"We're trying to really transform the way we do things," he said yesterday.
Prof Blaikie is the Otago deputy vice-chancellor, research, and is one of five Otago researchers who together gained about $5 million from the Government's Endeavour Fund, a big contestable research fund.

Some of Prof Blaikie's research focuses on a form of nanotechnology in which light is controlled at extremely small scales.
His project aims to boost water-splitting efficiency to help produce cost-effective fuels.
Prof Blaikie succeeded late physicist Prof Paul Callaghan when he retired from the MacDiarmid Institute for Advanced Materials and Nanotechnology in 2008.
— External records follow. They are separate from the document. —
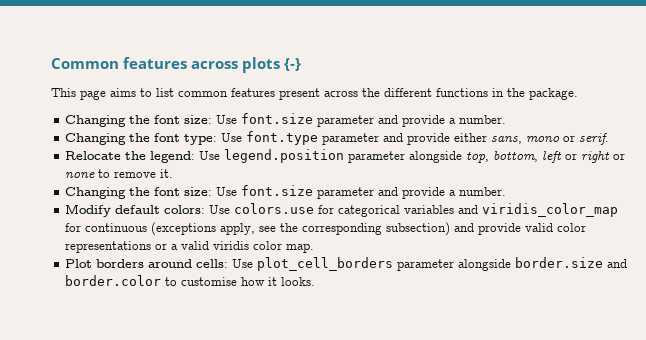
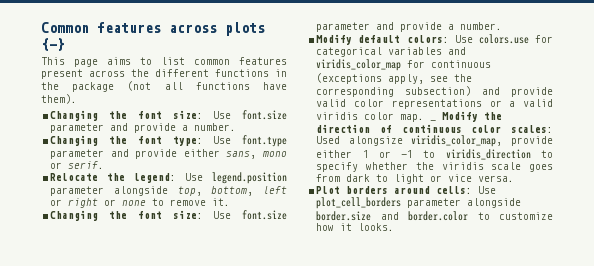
- This page aims to list common features present across the different functions in the package.
+ This page aims to list common features present across the different functions in the package (not all functions have them).
+ _ Modify the direction of continuous color scales: Used alongsize viridis_color_map, provide either 1 or -1 to viridis_direction to specify whether the viridis scale goes from dark to light or vice versa.
- Plot borders around cells: Use plot_cell_borders parameter alongside border.size and border.color to customise how it looks.
+ Plot borders around cells: Use plot_cell_borders parameter alongside border.size and border.color to customize how it looks.

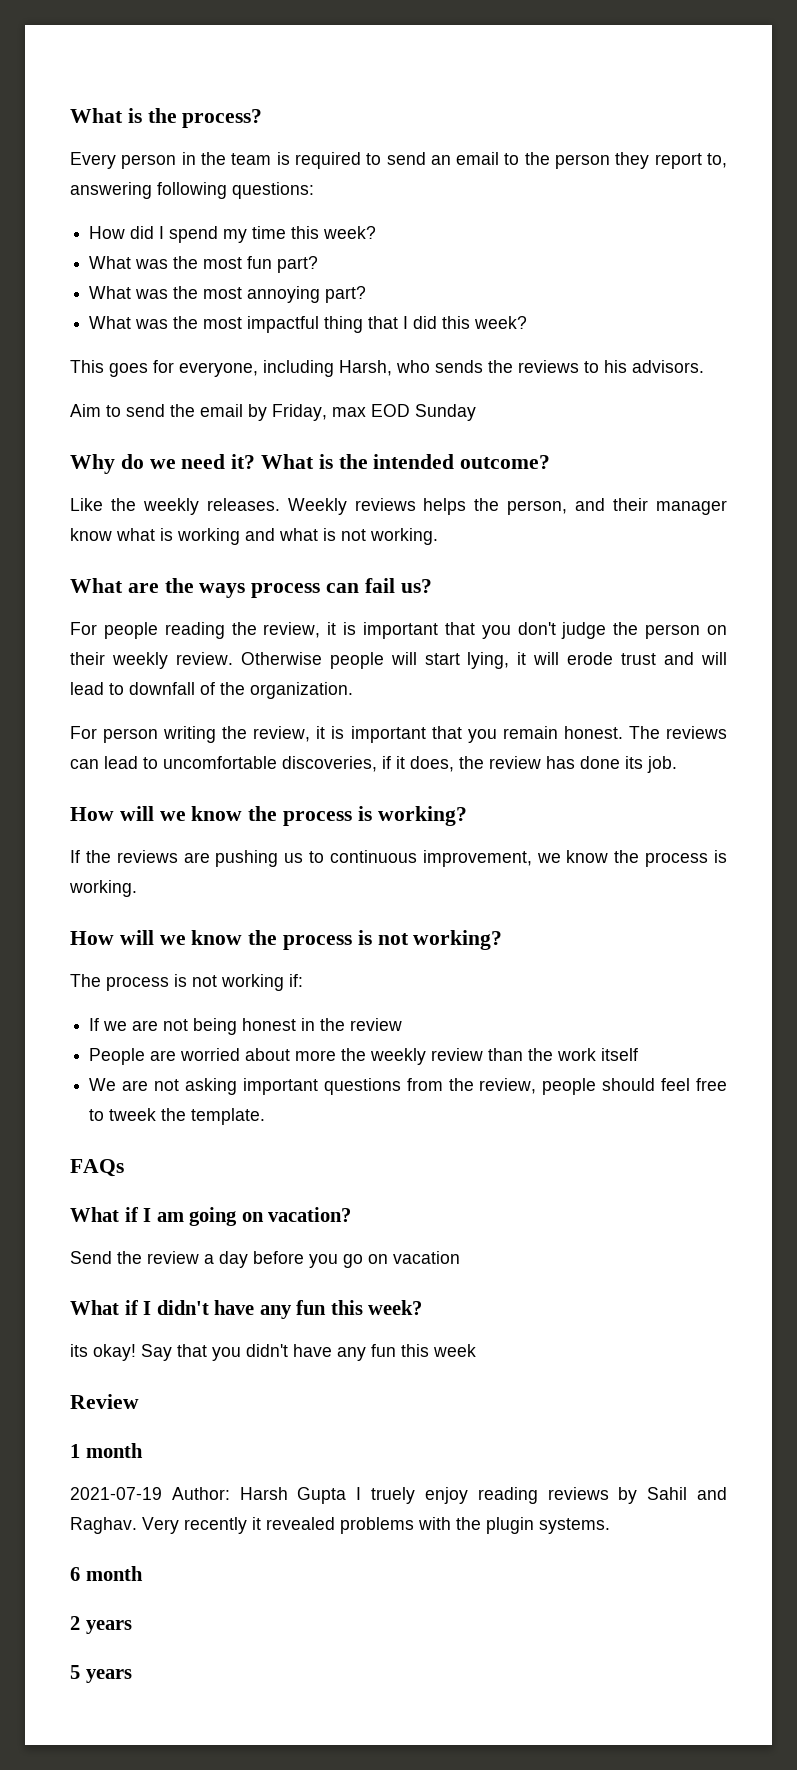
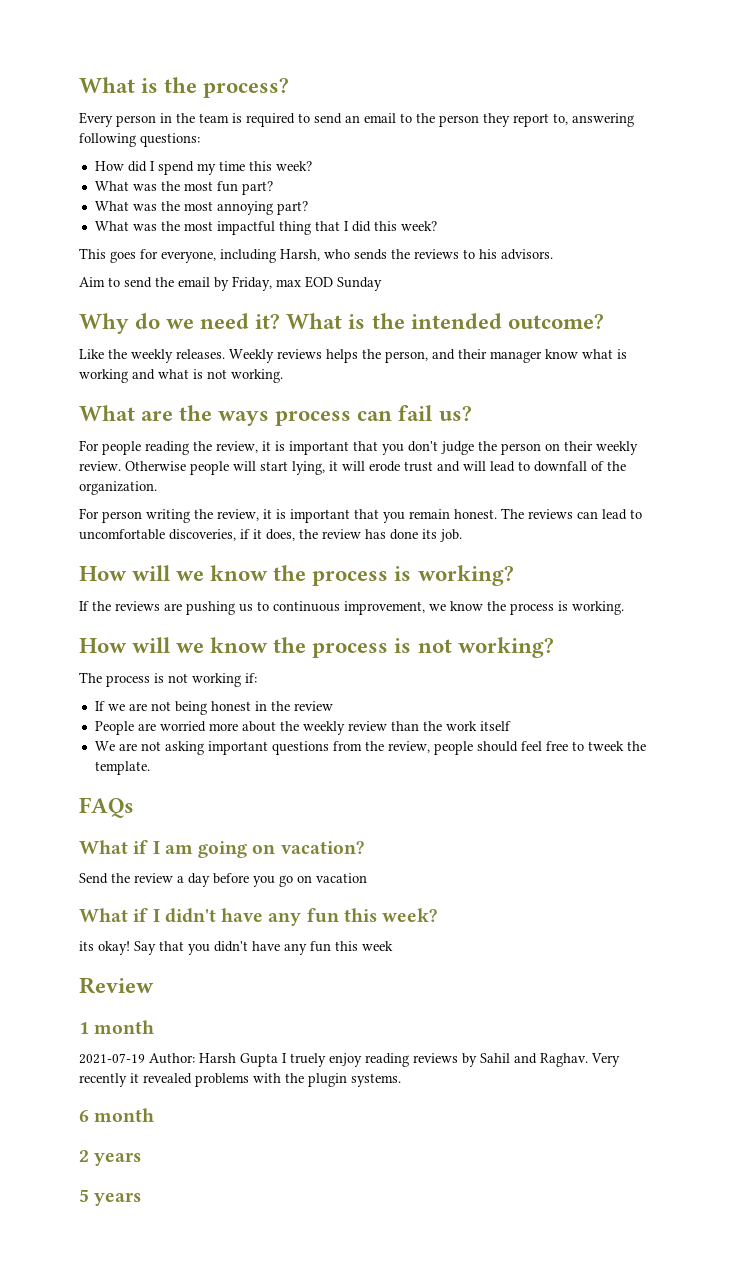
- People are worried about more the weekly review than the work itself
+ People are worried more about the weekly review than the work itself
The planned hydrogen approach was "the kind of high-technology project" Prof Callaghan had advocated, he said.
Prof Blaikie is an investigator in the Dodd-Walls Centre for Photonic and Quantum Technologies, and will receive $999,959.
The other successful Otago research teams are led by Sam Lowrey ($999,676.98) and Harald Schwefel ($999,519), both of physics, and by Lynette Brownfield ($999,720) and Andrew Cridge ($964,620), both of biochemistry.
Dr Lowrey will investigate new types of surfaces that prevent ice-formation in heat exchangers.

Dr Brownfield is undertaking research that could reduce kiwifruit production costs and increase yields.
Dr Cridge is investigating the use of pollen testing to identify and monitor new plant incursions.